Task requirements
Write out all records as given; omit images.

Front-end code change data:
========

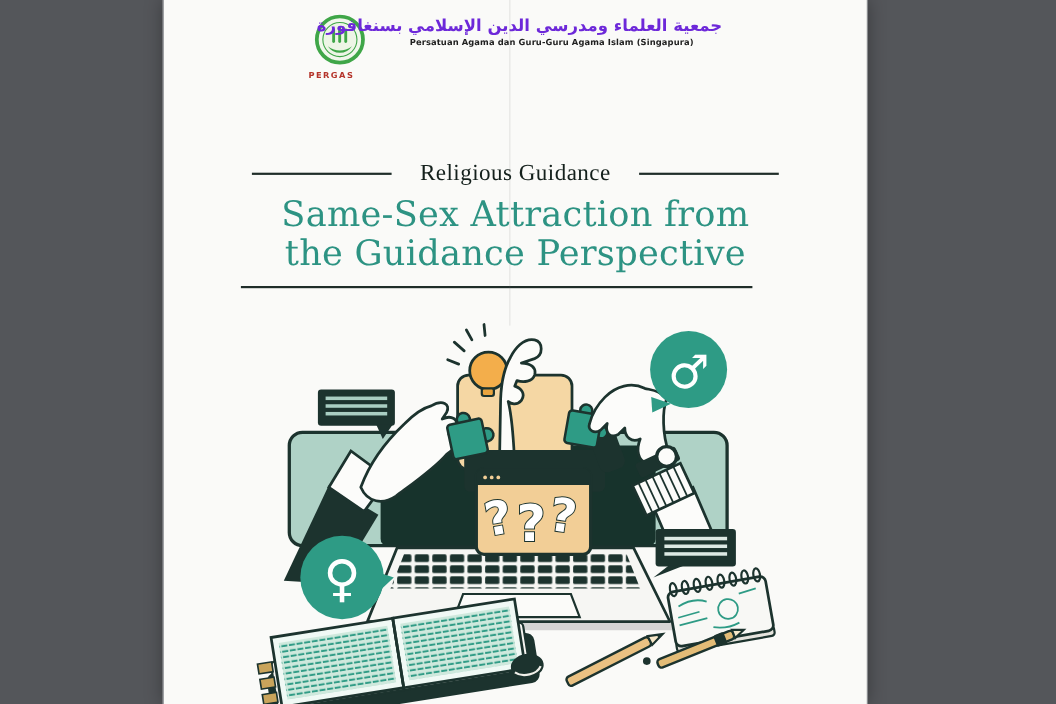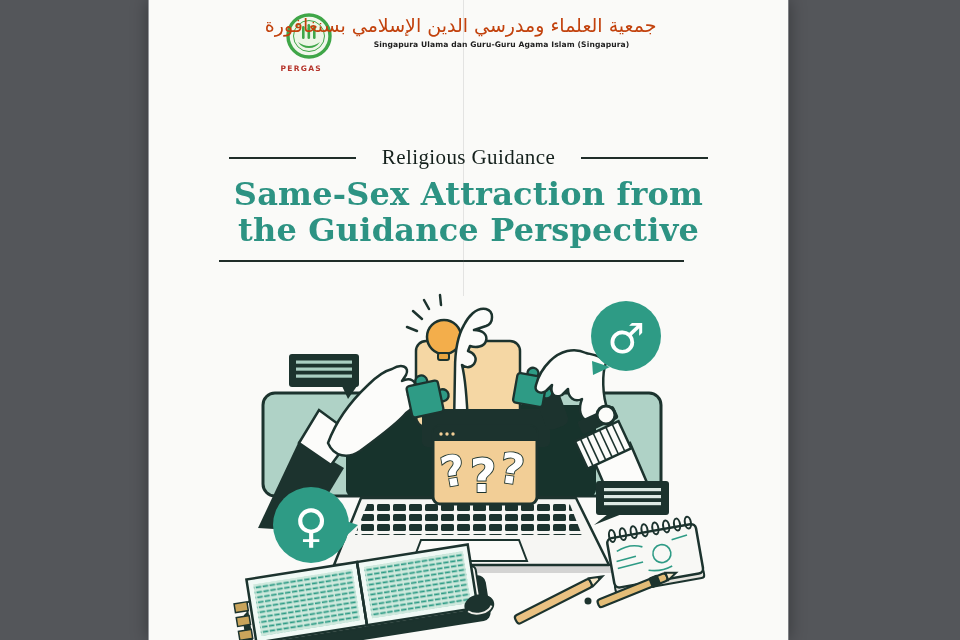--- a/index.html
+++ b/index.html
@@ -14,7 +14,7 @@
   .emblem svg{display:block;margin:0 auto;}
   .logo-acronym{color:#B5342B;font-size:7.5px;font-weight:bold;letter-spacing:1.3px;margin-top:1px;}
   .org-col{text-align:center;max-width:310px;}
-  .arabic{font-size:19px;font-weight:normal;color:#c2410c;white-space:nowrap;line-height:1.35;}
+  .arabic{font-size:15px;font-weight:bold;color:#6d28d9;white-space:nowrap;line-height:1.35;}
   .org-line{font-size:7.6px;font-weight:bold;color:#1f1f1f;line-height:1.5;letter-spacing:.1px;}
   .eyebrow-row{display:flex;align-items:center;justify-content:center;gap:26px;margin-top:72px;}
   .eyebrow-line{width:127px;height:2px;background:#1f2d29;}

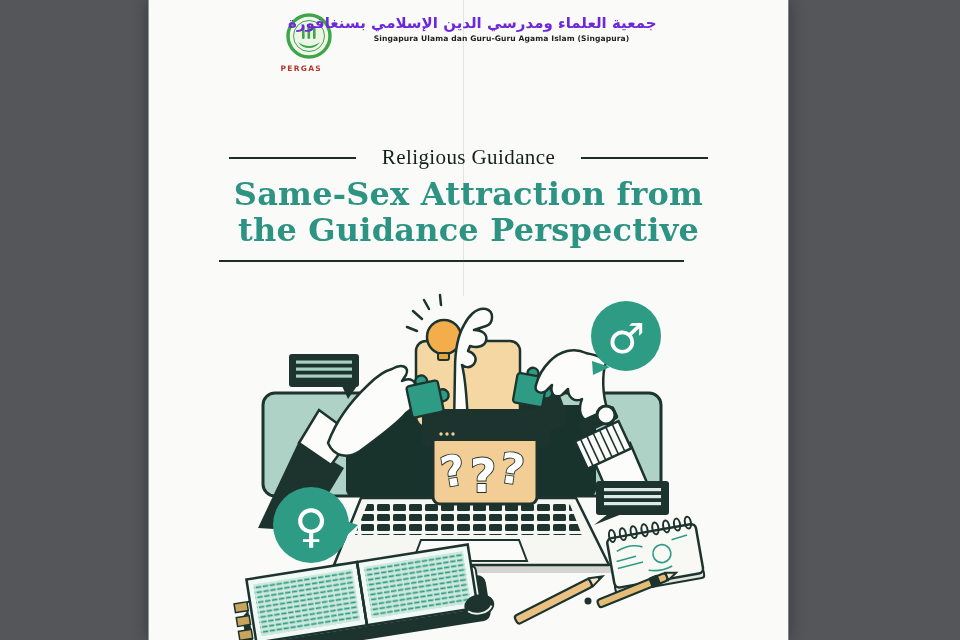--- a/index.html
+++ b/index.html
@@ -47,7 +47,7 @@
       </div>
       <div class="org-col">
         <div class="arabic" dir="rtl">جمعية العلماء ومدرسي الدين الإسلامي بسنغافورة</div>
-        <div class="org-line">Singapura Ulama dan Guru-Guru Agama Islam (Singapura)</div>
+        <div class="org-line">Persatuan Agama dan Guru-Guru Agama Islam (Singapura)</div>
       </div>
     </div>
 

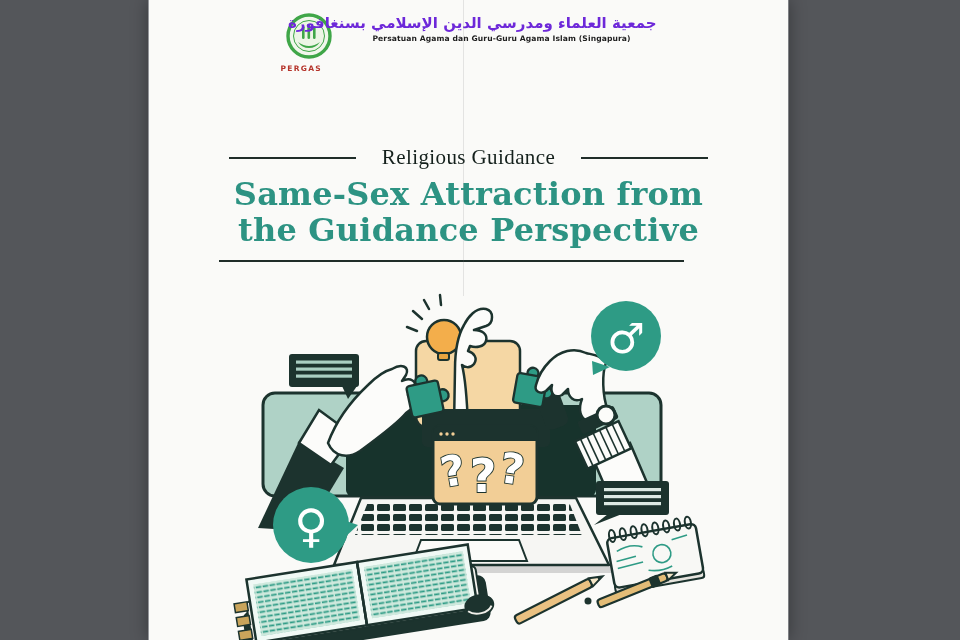--- a/index.html
+++ b/index.html
@@ -21,7 +21,7 @@
   .eyebrow-text{font-family:"Liberation Serif","DejaVu Serif",serif;font-size:21px;color:#14201c;
                 letter-spacing:.4px;}
   .main-title{margin-top:6px;text-align:center;font-family:"DejaVu Serif","Liberation Serif",serif;
-              font-weight:bold;font-size:32px;line-height:1.14;color:#2D9383;letter-spacing:.2px;}
+              font-weight:normal;font-size:32px;line-height:1.14;color:#2D9383;letter-spacing:.2px;}
   .rule{margin:11px 0 0 70px;width:465px;height:2px;background:#1f2d29;}
   .illustration{position:absolute;left:67px;top:293px;}
 </style>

========

Final answer
--- a/index.html
+++ b/index.html
@@ -14,7 +14,7 @@
   .emblem svg{display:block;margin:0 auto;}
   .logo-acronym{color:#B5342B;font-size:7.5px;font-weight:bold;letter-spacing:1.3px;margin-top:1px;}
   .org-col{text-align:center;max-width:310px;}
-  .arabic{font-size:19px;font-weight:normal;color:#c2410c;white-space:nowrap;line-height:1.35;}
+  .arabic{font-size:15px;font-weight:bold;color:#6d28d9;white-space:nowrap;line-height:1.35;}
   .org-line{font-size:7.6px;font-weight:bold;color:#1f1f1f;line-height:1.5;letter-spacing:.1px;}
   .eyebrow-row{display:flex;align-items:center;justify-content:center;gap:26px;margin-top:72px;}
   .eyebrow-line{width:127px;height:2px;background:#1f2d29;}

--- a/index.html
+++ b/index.html
@@ -47,7 +47,7 @@
       </div>
       <div class="org-col">
         <div class="arabic" dir="rtl">جمعية العلماء ومدرسي الدين الإسلامي بسنغافورة</div>
-        <div class="org-line">Singapura Ulama dan Guru-Guru Agama Islam (Singapura)</div>
+        <div class="org-line">Persatuan Agama dan Guru-Guru Agama Islam (Singapura)</div>
       </div>
     </div>
 

--- a/index.html
+++ b/index.html
@@ -21,7 +21,7 @@
   .eyebrow-text{font-family:"Liberation Serif","DejaVu Serif",serif;font-size:21px;color:#14201c;
                 letter-spacing:.4px;}
   .main-title{margin-top:6px;text-align:center;font-family:"DejaVu Serif","Liberation Serif",serif;
-              font-weight:bold;font-size:32px;line-height:1.14;color:#2D9383;letter-spacing:.2px;}
+              font-weight:normal;font-size:32px;line-height:1.14;color:#2D9383;letter-spacing:.2px;}
   .rule{margin:11px 0 0 70px;width:465px;height:2px;background:#1f2d29;}
   .illustration{position:absolute;left:67px;top:293px;}
 </style>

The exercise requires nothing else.